▶ **ABOUT THIS TASK**: Only the lines from the line containing "[259,417,407,436] https://packt.live/3fJ4qap. ->" to the end of the material belong in the copy; set them down exactly, without pictures.

▶ **EXERCISE INPUTS**:
★ ★ ★
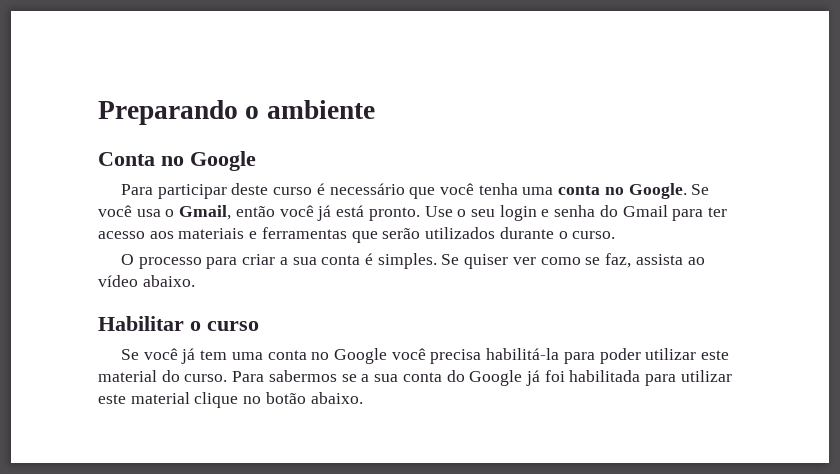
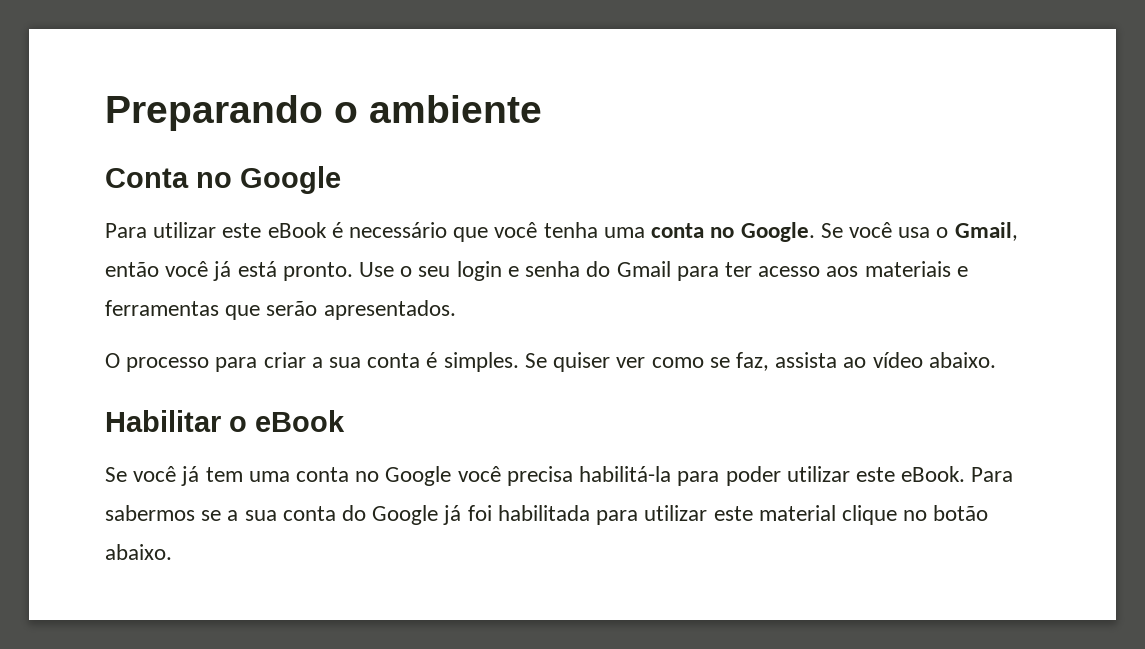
[157,183,313,199] participar deste curso -> [153,222,327,238] utilizar este eBook
[425,227,616,239] utilizados durante o curso. -> [323,300,456,320] apresentados.
[207,321,259,331] curso -> [255,410,345,432] eBook
[98,370,228,382] material do curso. -> [901,466,966,482] eBook.

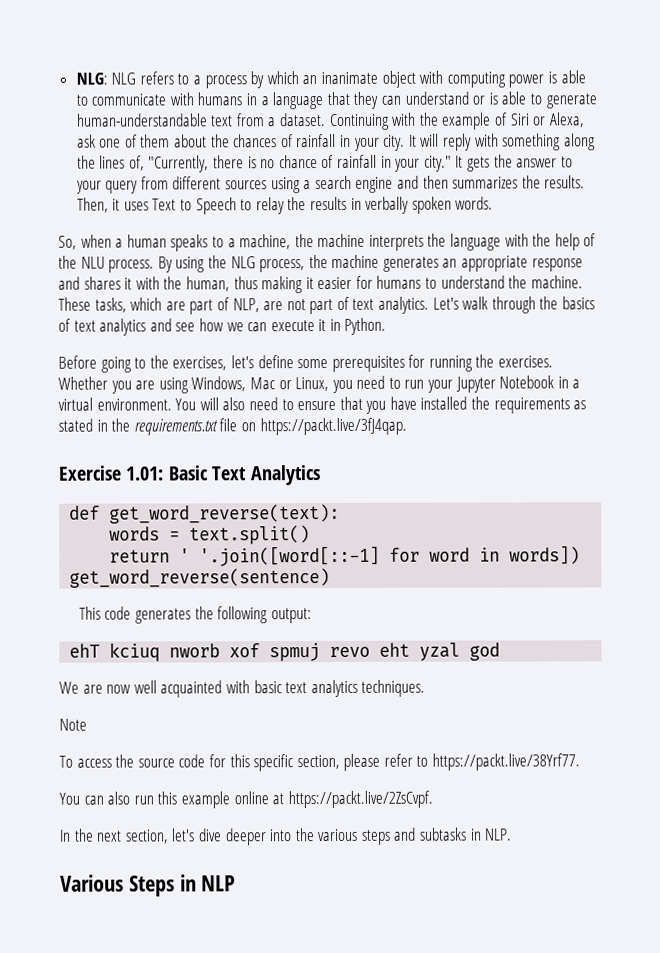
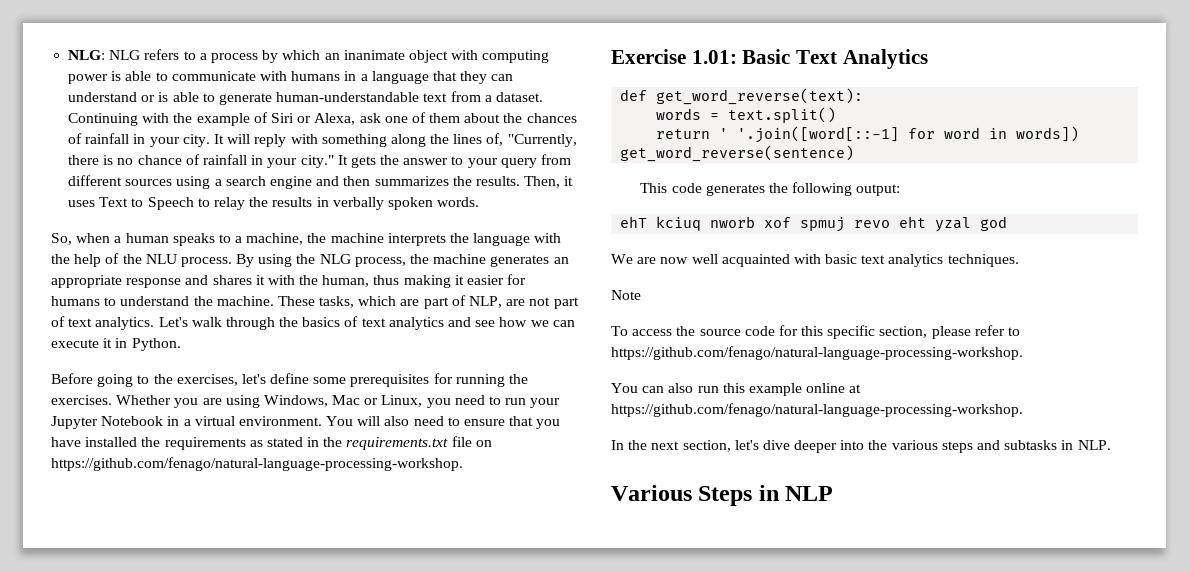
[259,417,407,436] https://packt.live/3fJ4qap. -> [51,457,463,471] https://github.com/fenago/natural-language-processing-workshop.
[432,753,581,771] https://packt.live/38Yrf77. -> [611,346,1023,360] https://github.com/fenago/natural-language-processing-workshop.
[287,790,433,809] https://packt.live/2ZsCvpf. -> [611,403,1023,417] https://github.com/fenago/natural-language-processing-workshop.

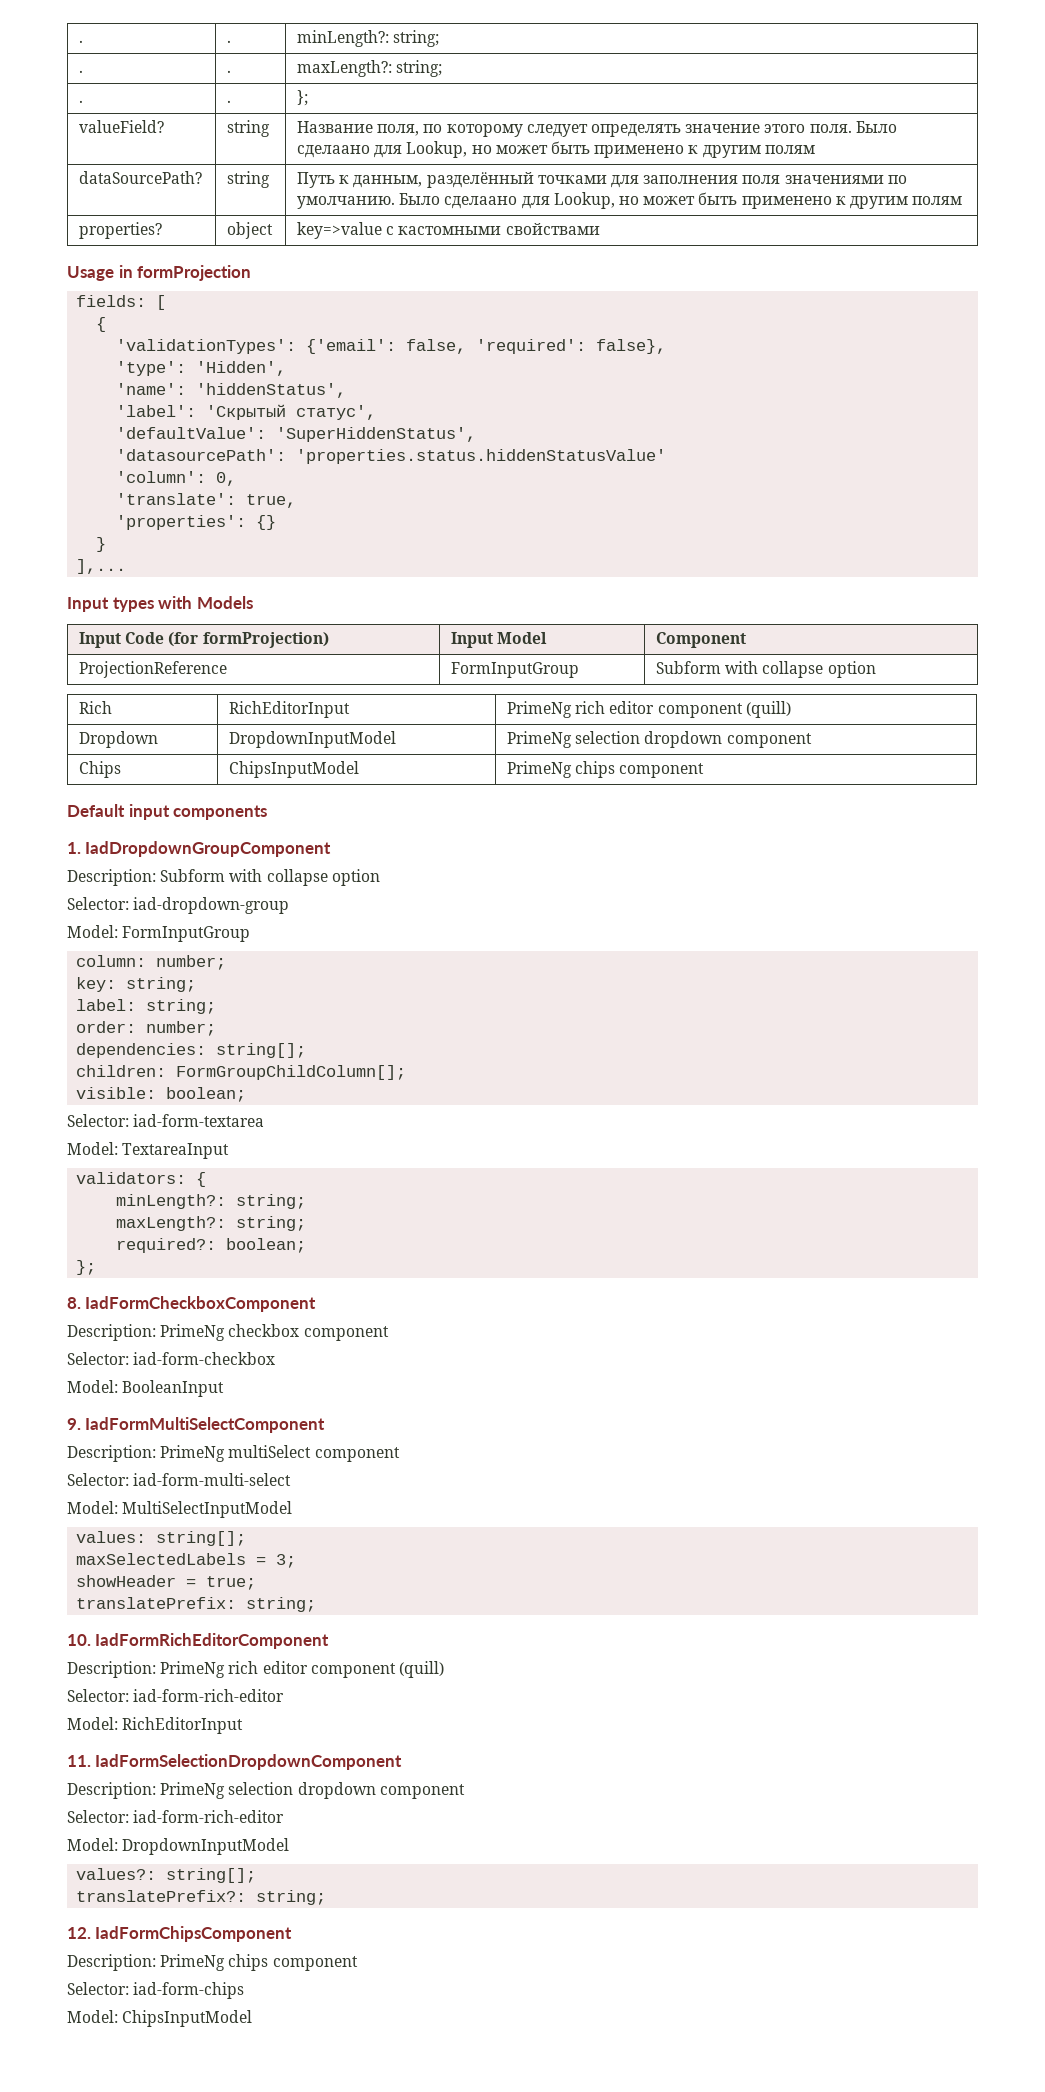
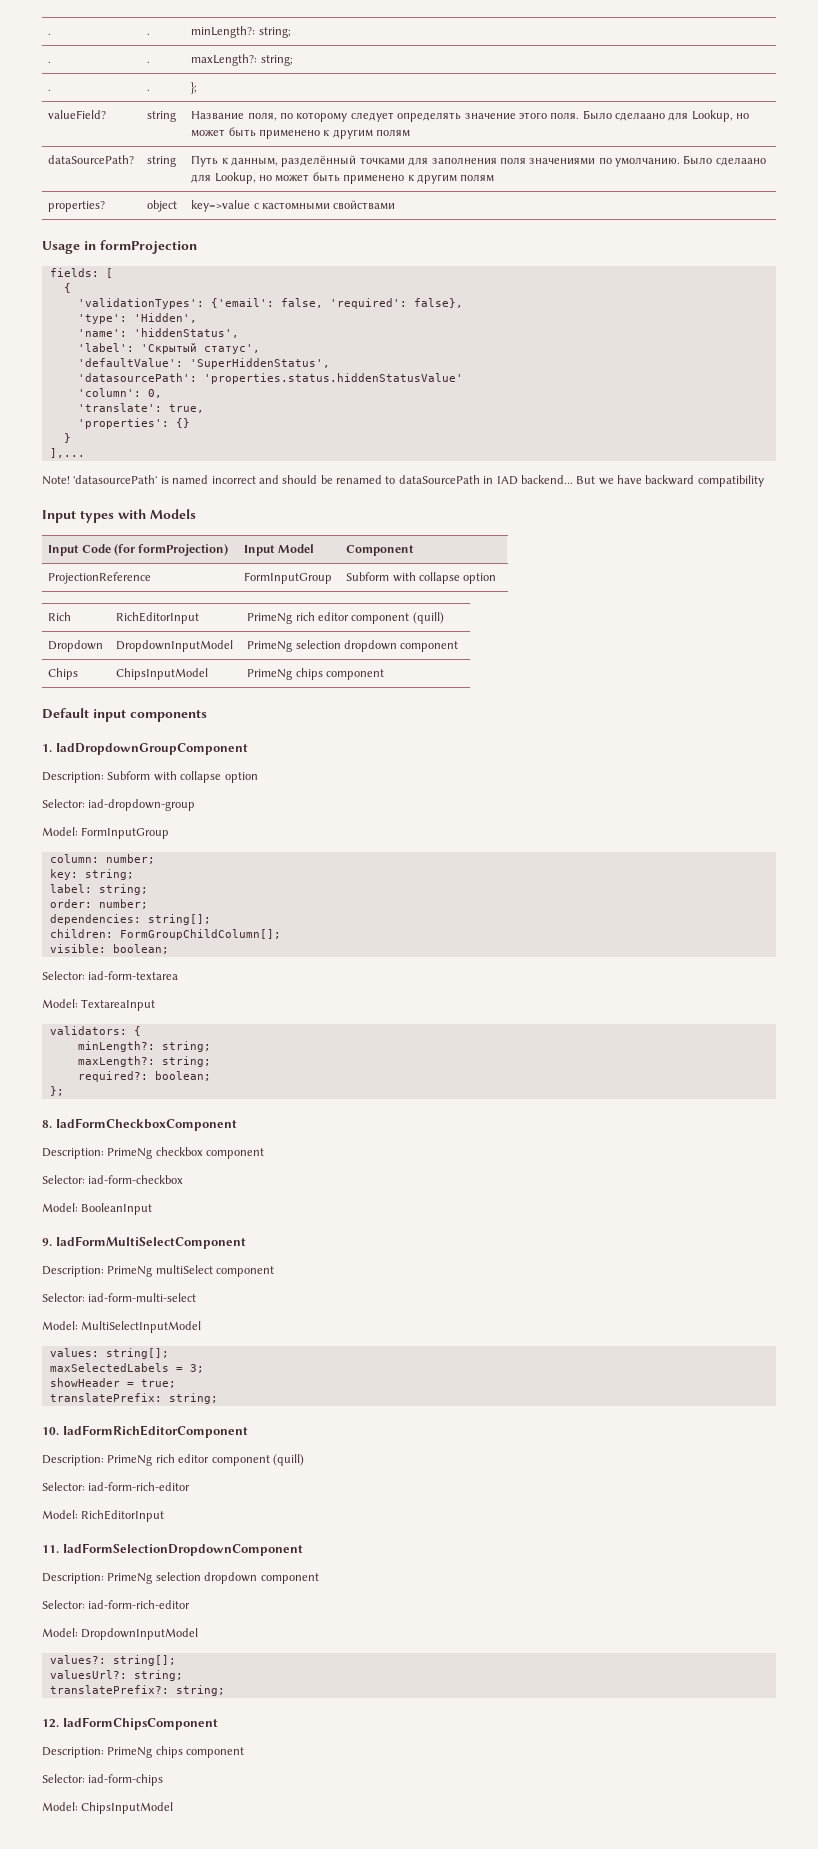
(127, 566) none -> [42,475,764,487] // Note! 'datasourcePath' is named incorrect and should be renamed to dataSourcePath in IAD backend... But we have backward compatibility
(257, 1875) none -> [49,1670,183,1681] // valuesUrl?: string;

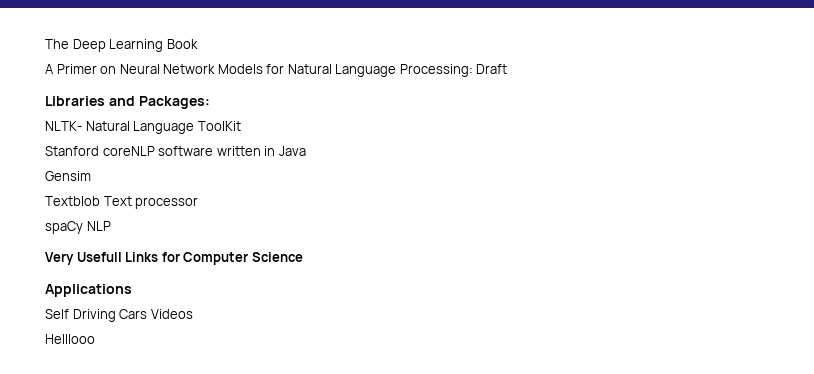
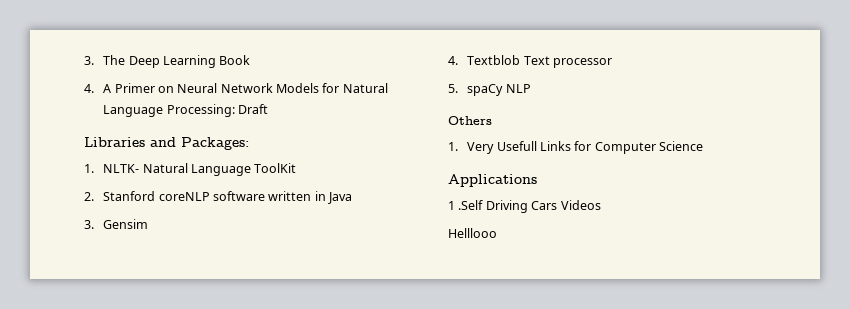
(45, 44) none -> [84,56,94,65] 3.
(198, 44) none -> [84,84,94,93] 4.
(210, 102) none -> [84,164,94,173] 1.
(241, 126) none -> [84,192,94,201] 2.
(306, 151) none -> [84,220,94,229] 3.
(91, 176) none -> [448,56,458,65] 4.
(199, 203) none -> [448,84,458,93] 5.
(111, 226) none -> [448,116,492,125] [448,142,458,151] Others // 1.
[45,309,69,319] Self -> [448,200,484,210] 1 .Self

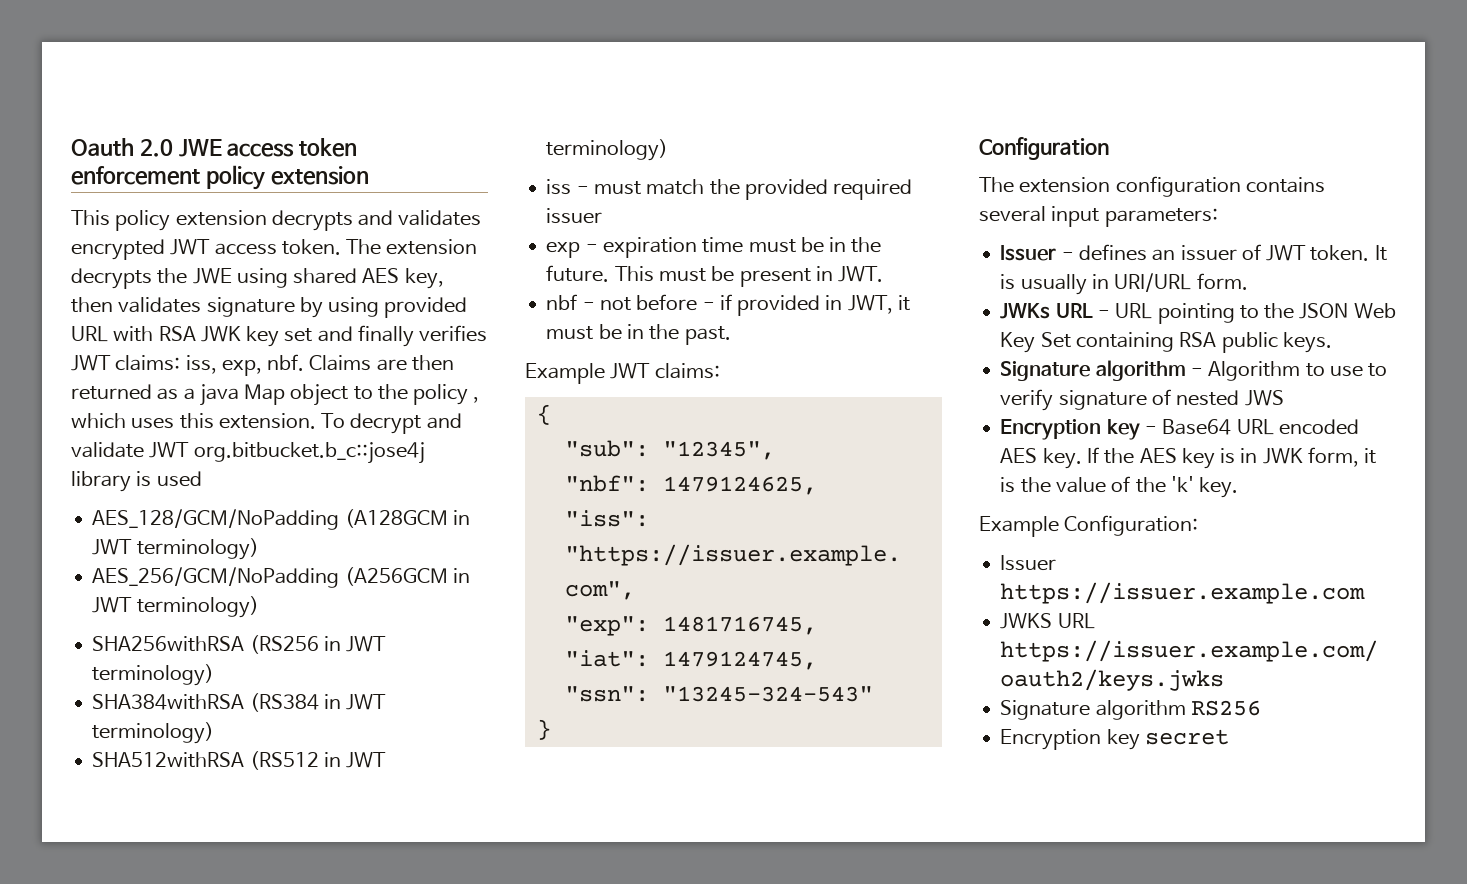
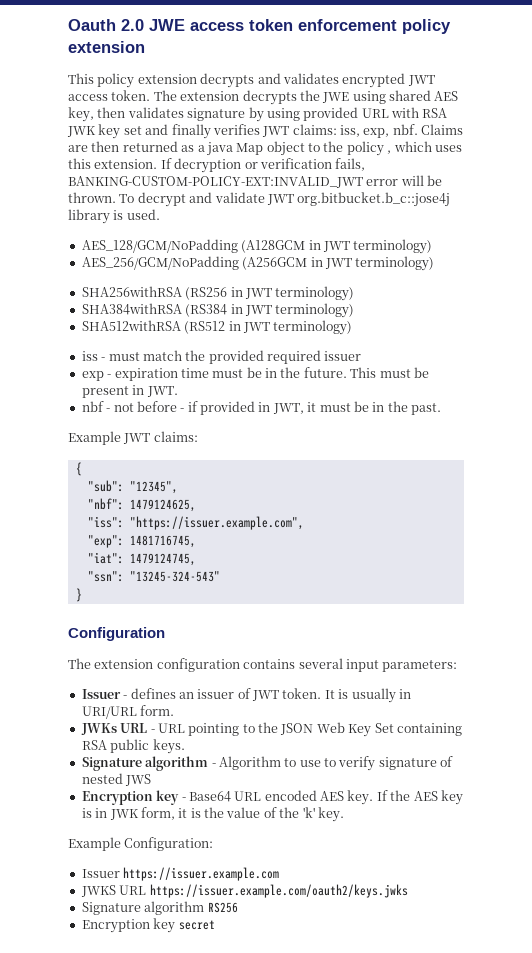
(316, 421) none -> [160,158,366,173] [68,175,443,188] [68,192,116,203] If decryption or verification fails, BANKING-CUSTOM-POLICY-EXT:INVALID_JWT error will be thrown.
[156,471,202,487] used -> [126,209,160,220] used.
★ ★ ★
▶ **TASK OUTPUT**:
[259,417,407,436] https://packt.live/3fJ4qap. -> [51,457,463,471] https://github.com/fenago/natural-language-processing-workshop.
[432,753,581,771] https://packt.live/38Yrf77. -> [611,346,1023,360] https://github.com/fenago/natural-language-processing-workshop.
[287,790,433,809] https://packt.live/2ZsCvpf. -> [611,403,1023,417] https://github.com/fenago/natural-language-processing-workshop.

(127, 566) none -> [42,475,764,487] // Note! 'datasourcePath' is named incorrect and should be renamed to dataSourcePath in IAD backend... But we have backward compatibility
(257, 1875) none -> [49,1670,183,1681] // valuesUrl?: string;

(45, 44) none -> [84,56,94,65] 3.
(198, 44) none -> [84,84,94,93] 4.
(210, 102) none -> [84,164,94,173] 1.
(241, 126) none -> [84,192,94,201] 2.
(306, 151) none -> [84,220,94,229] 3.
(91, 176) none -> [448,56,458,65] 4.
(199, 203) none -> [448,84,458,93] 5.
(111, 226) none -> [448,116,492,125] [448,142,458,151] Others // 1.
[45,309,69,319] Self -> [448,200,484,210] 1 .Self

(316, 421) none -> [160,158,366,173] [68,175,443,188] [68,192,116,203] If decryption or verification fails, BANKING-CUSTOM-POLICY-EXT:INVALID_JWT error will be thrown.
[156,471,202,487] used -> [126,209,160,220] used.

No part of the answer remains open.